Re: [RESEND RFC PATCH 0/3] Provide fast access to thread specific data

From: Peter Oskolkov
Date: Fri Sep 10 2021 - 15:36:53 EST


On Fri, Sep 10, 2021 at 12:12 PM Jann Horn <jannh@xxxxxxxxxx> wrote:
>
> On Fri, Sep 10, 2021 at 6:28 PM Peter Oskolkov <posk@xxxxxxxxxx> wrote:
> > On Fri, Sep 10, 2021 at 9:13 AM Prakash Sangappa
> > <prakash.sangappa@xxxxxxxxxx> wrote:
> > > > Do you think your sys_task_getshared can be tweaked to return an
> > > > arbitrarily-sized block of memory (subject to overall constraints)
> > > > rather than a fixed number of "options"?
> > >
> > > I suppose it could. How big of a size? We don’t want to hold on to
> > > arbitrarily large amount of pinned memory. The preference would
> > > be for the kernel to decide what is going to be shared based on
> > > what functionality/data sharing is supported. In that sense the size
> > > is pre defined not something the userspace/application can ask.
> >
> > There could be a sysctl or some other mechanism that limits the amount
> > of memory pinned per mm (or per task). Having "options" hardcoded for
> > such a generally useful feature seems limiting...
>
> That seems like it'll just create trouble a few years down the line
> when the arbitrarily-chosen limit that nobody is monitoring blows up
> in someone's production environment.
>
> If this area is used for specific per-thread items, then the kernel
> should be able to enforce that you only allocate as much space as is
> needed for all threads of the process (based on the maximum number
> that have ever been running in parallel in the process), right? Which
> would probably work best if the kernel managed those allocations.

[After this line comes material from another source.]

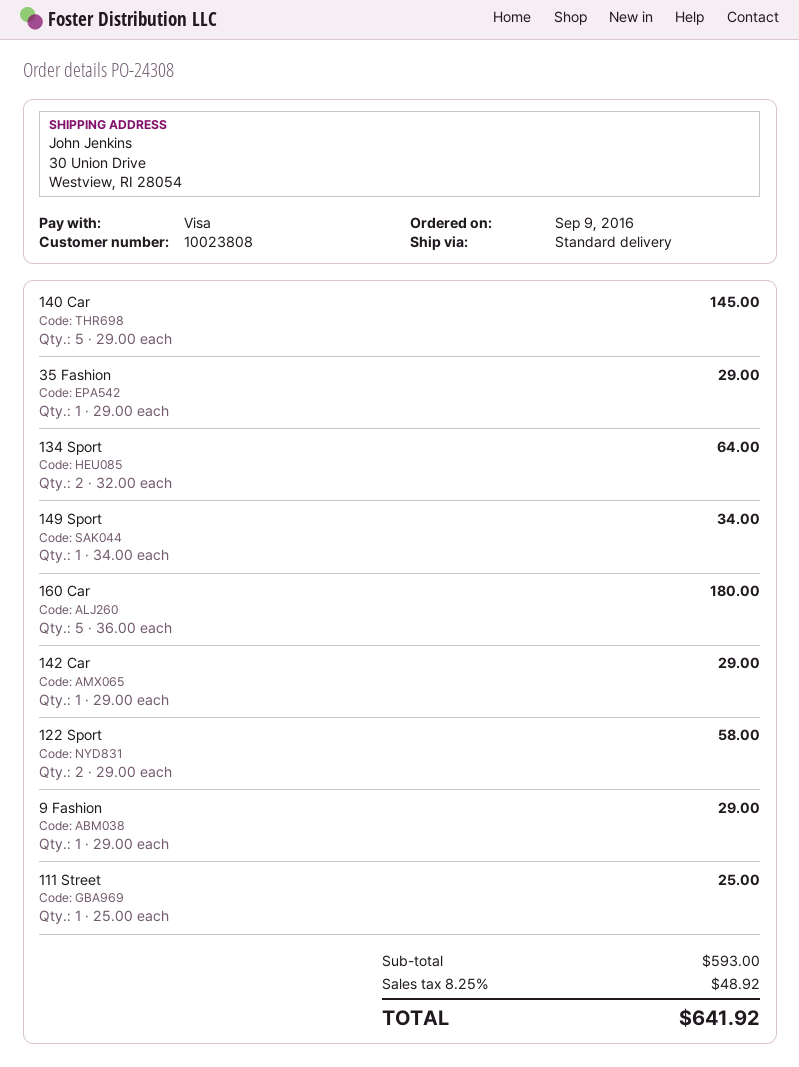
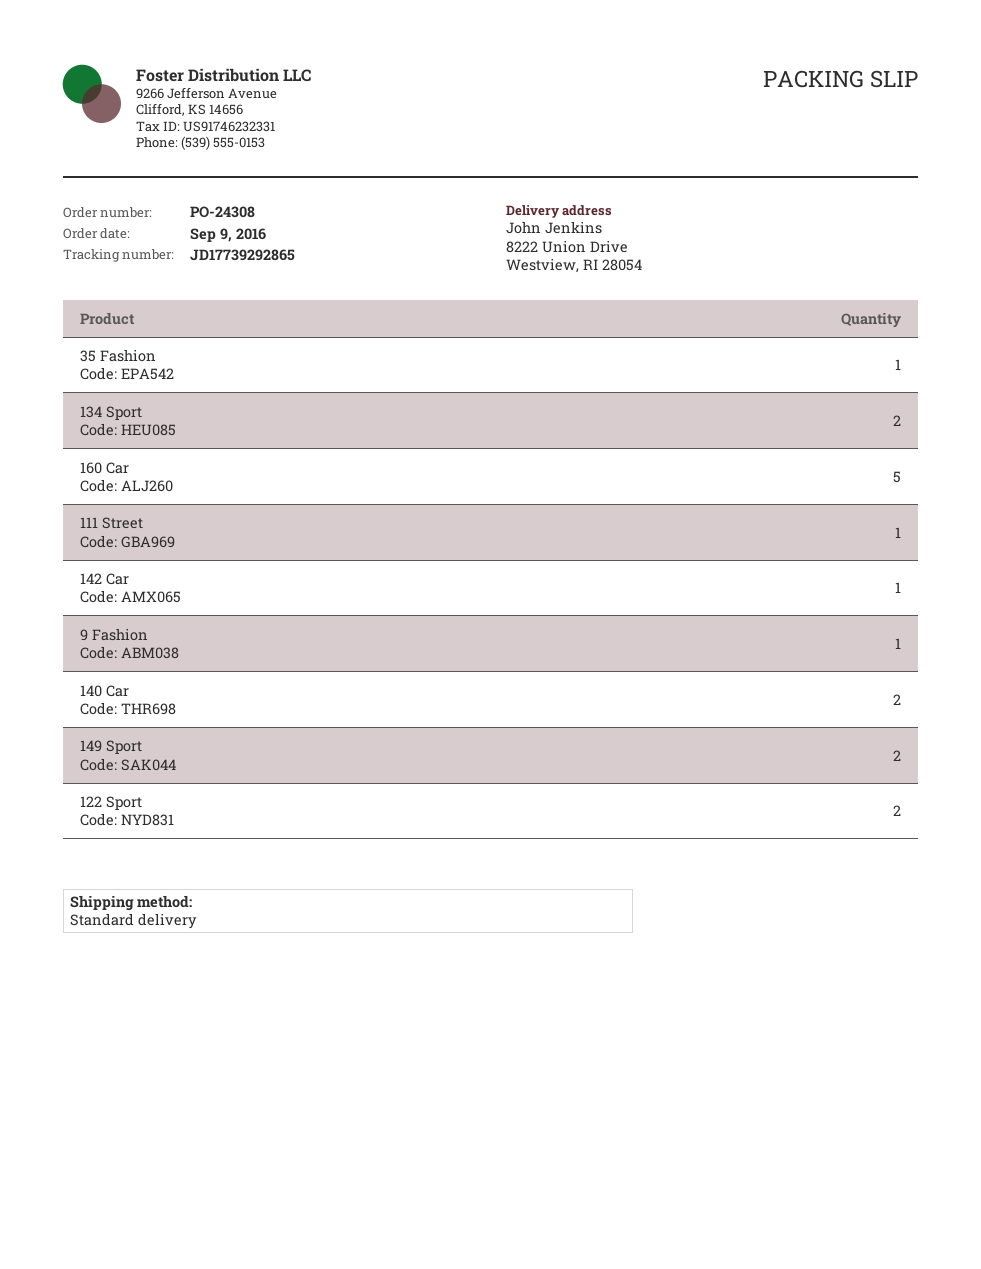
ship to: 30 Union Drive, Westview, RI 28054 -> 8222 Union Drive, Westview, RI 28054
140 Car: 5 -> 2
149 Sport: 1 -> 2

This sounds, again, as if the kernel should be aware of the kind of
items being allocated; having a more generic mechanism of allocating
pinned memory for the userspace to use at its discretion would be more
generally useful, I think. But how then the kernel/system should be
protected from a buggy or malicious process trying to grab too much?

One option would be to have a generic in-kernel mechanism for this,
but expose it to the userspace via domain-specific syscalls that do
the accounting you hint at. This sounds a bit like an over-engineered
solution, though...